▶ [What to work on] Filter the entries down to the lines holding "Confirmed", then copy those lines.

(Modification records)

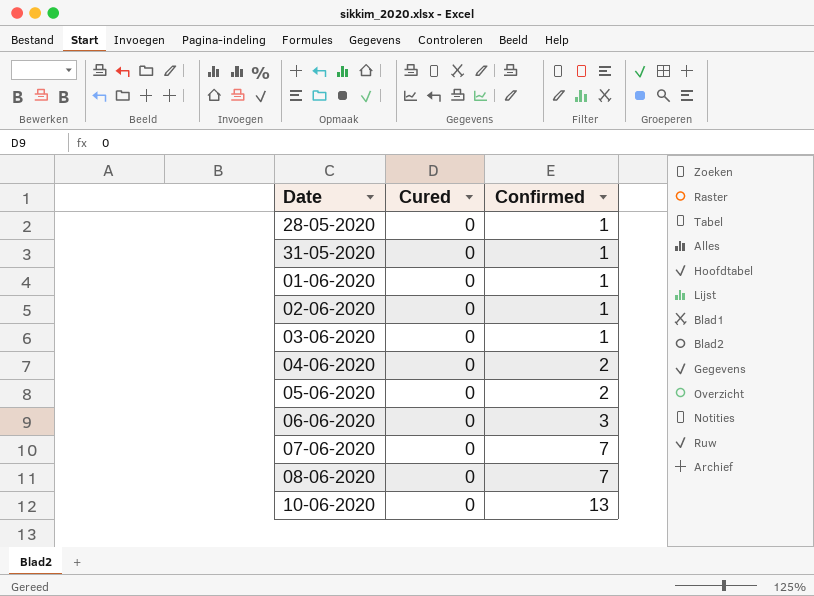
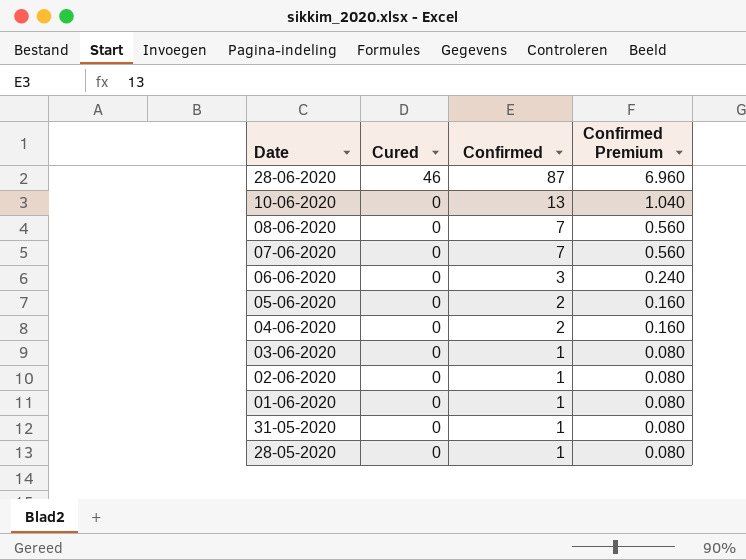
row order: Date ascending -> Date descending
column Confirmed Premium | formula: none -> [Confirmed] * 0.08
row 28-06-2020: none -> 46 | 87 | 6.960

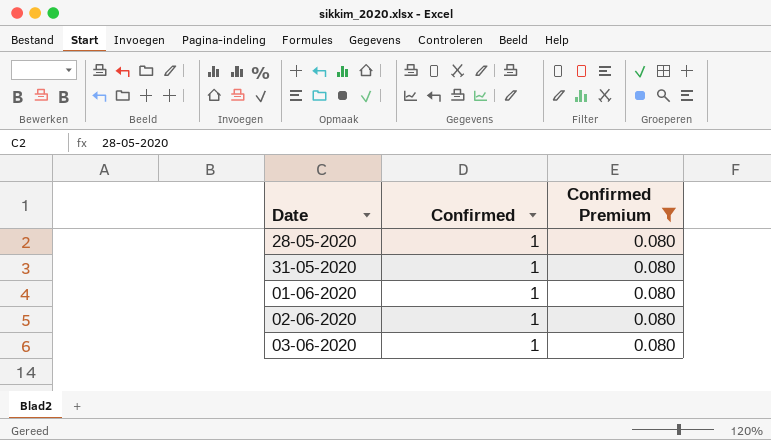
filter: none -> Confirmed Premium = 0.080
row order: Date descending -> Date ascending
column Cured | position: 2 -> none

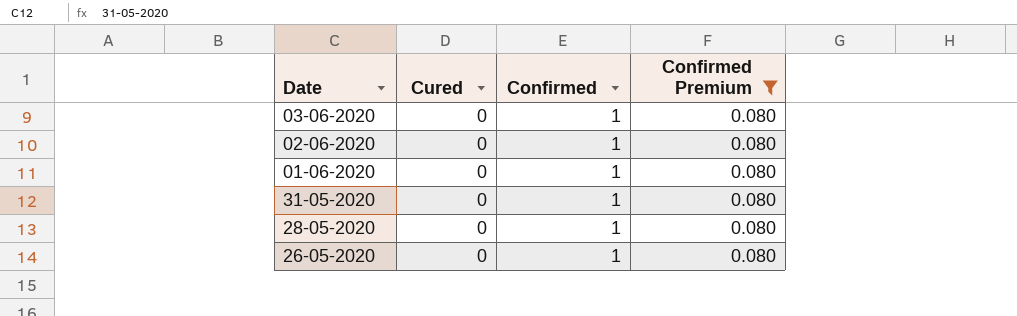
row order: Date ascending -> Date descending
column Cured | position: none -> 2
row 26-05-2020: none -> 0 | 1 | 0.080

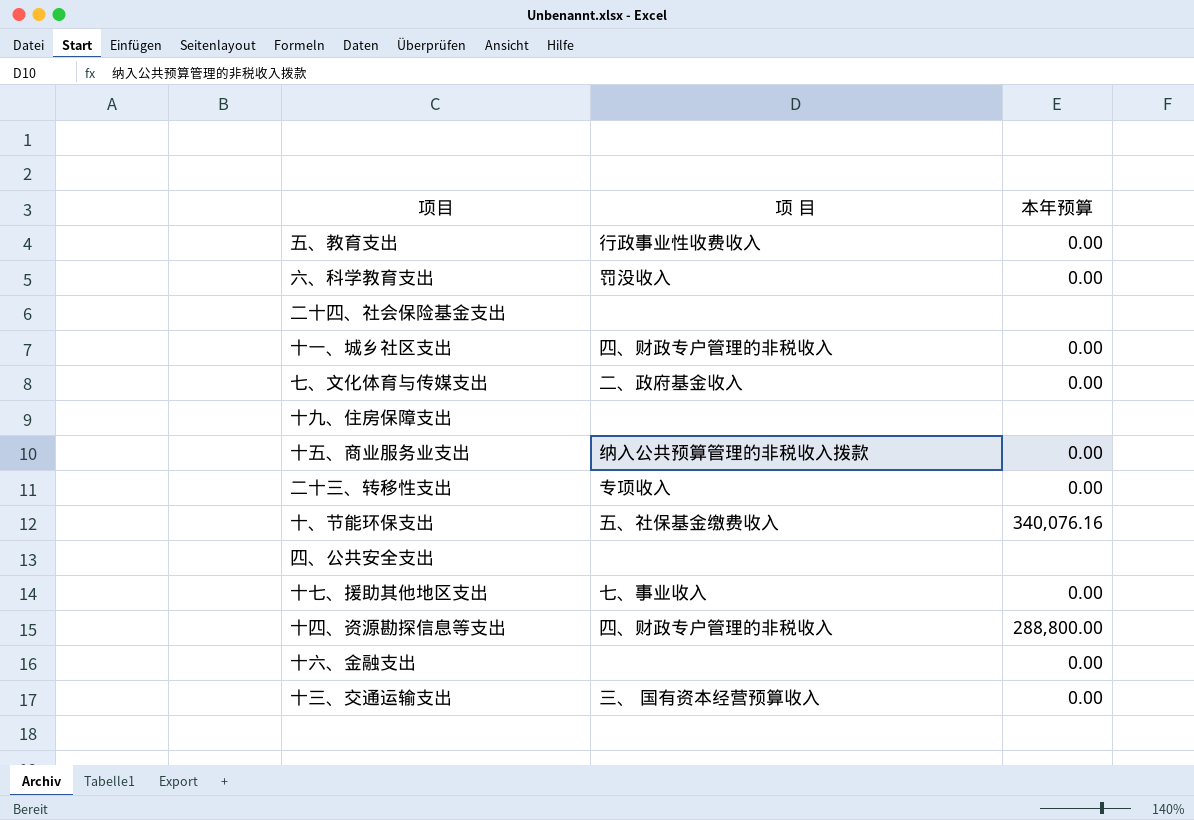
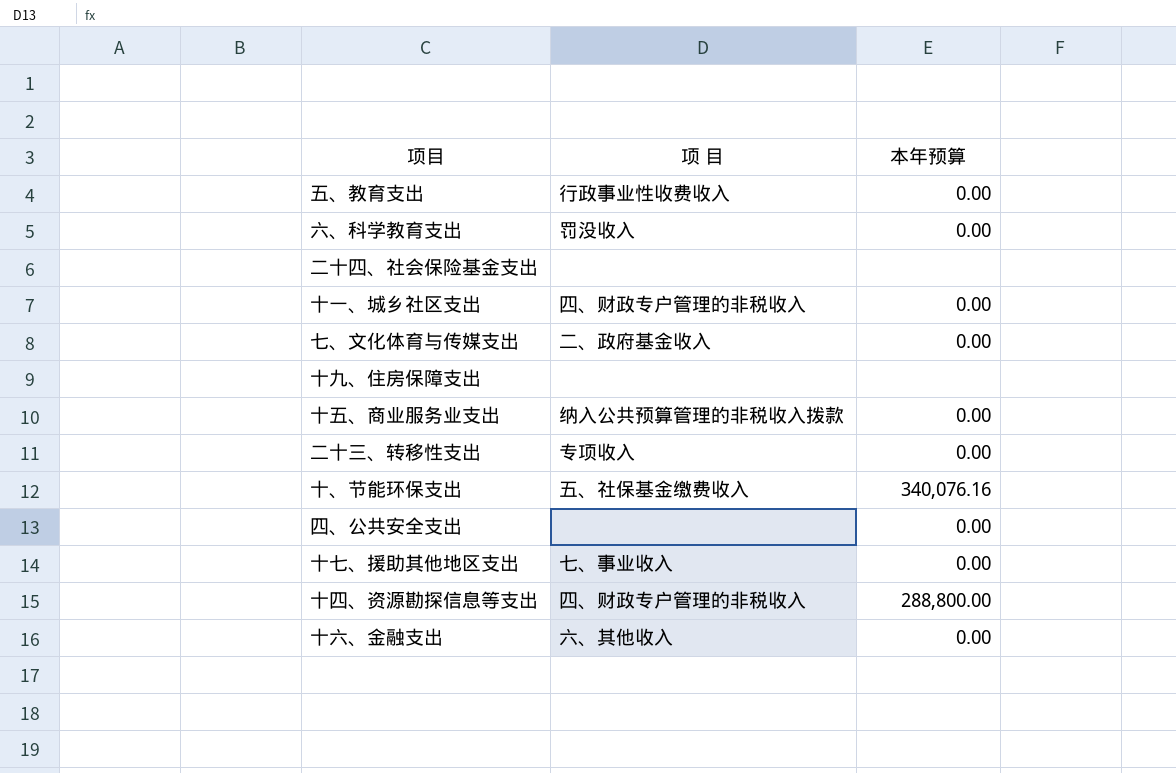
row 十三、交通运输支出: 三、 国有资本经营预算收入 | 0.00 -> none
四、公共安全支出 | 本年预算: none -> 0.00
十六、金融支出 | 项 目: none -> 六、其他收入

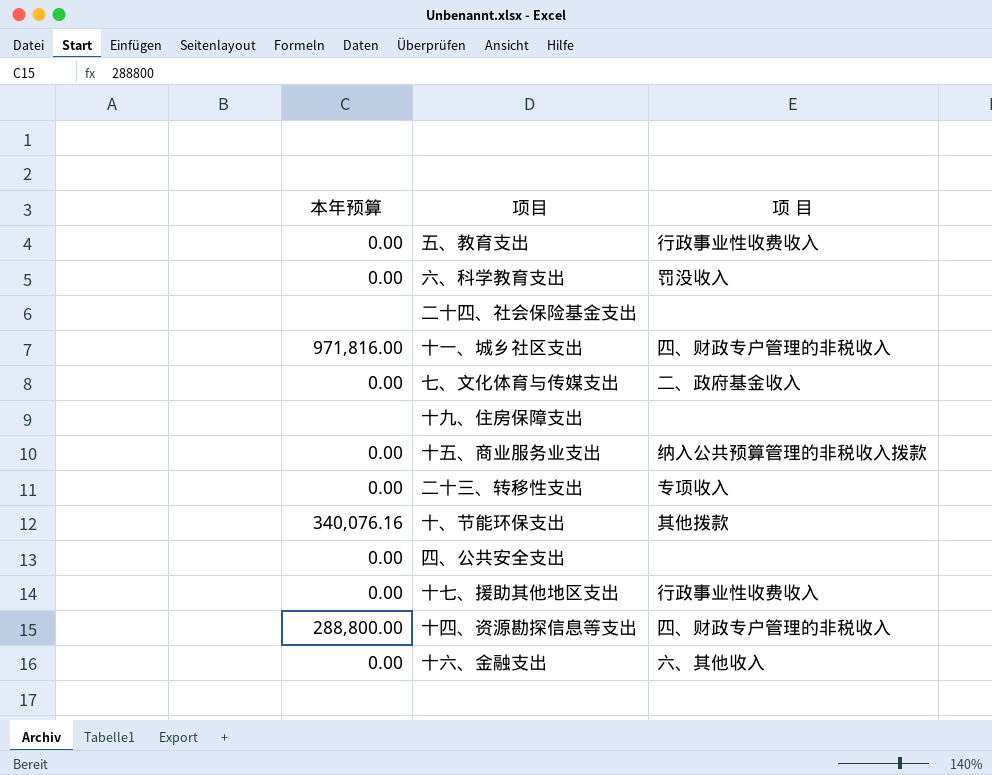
column 本年预算 | position: 3 -> 1
十一、城乡社区支出 | 本年预算: 0.00 -> 971,816.00
十、节能环保支出 | 项 目: 五、社保基金缴费收入 -> 其他拨款
十七、援助其他地区支出 | 项 目: 七、事业收入 -> 行政事业性收费收入

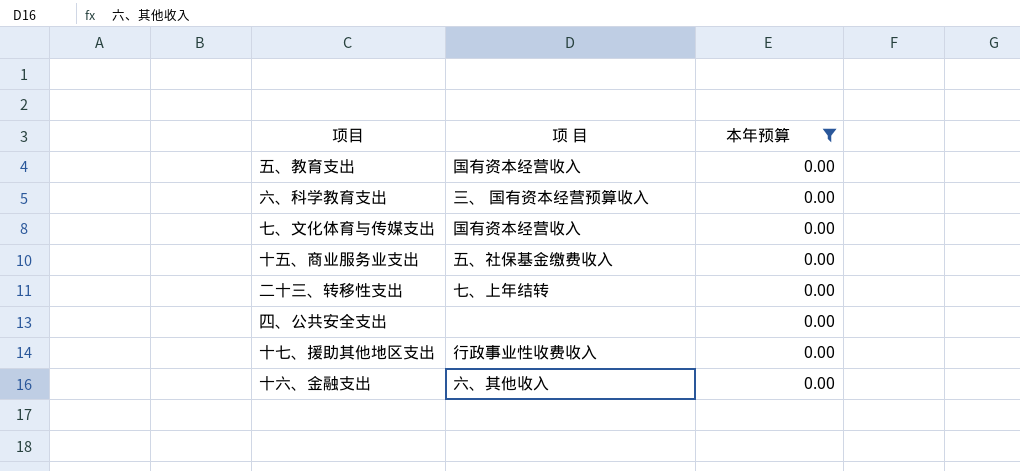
filter: none -> 本年预算 = 0.00
column 本年预算 | position: 1 -> 3
五、教育支出 | 项 目: 行政事业性收费收入 -> 国有资本经营收入
六、科学教育支出 | 项 目: 罚没收入 -> 三、 国有资本经营预算收入
七、文化体育与传媒支出 | 项 目: 二、政府基金收入 -> 国有资本经营收入
十五、商业服务业支出 | 项 目: 纳入公共预算管理的非税收入拨款 -> 五、社保基金缴费收入
二十三、转移性支出 | 项 目: 专项收入 -> 七、上年结转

▶ [Reply]
column Confirmed Premium | formula: none -> [Confirmed] * 0.08
filter: none -> Confirmed Premium = 0.080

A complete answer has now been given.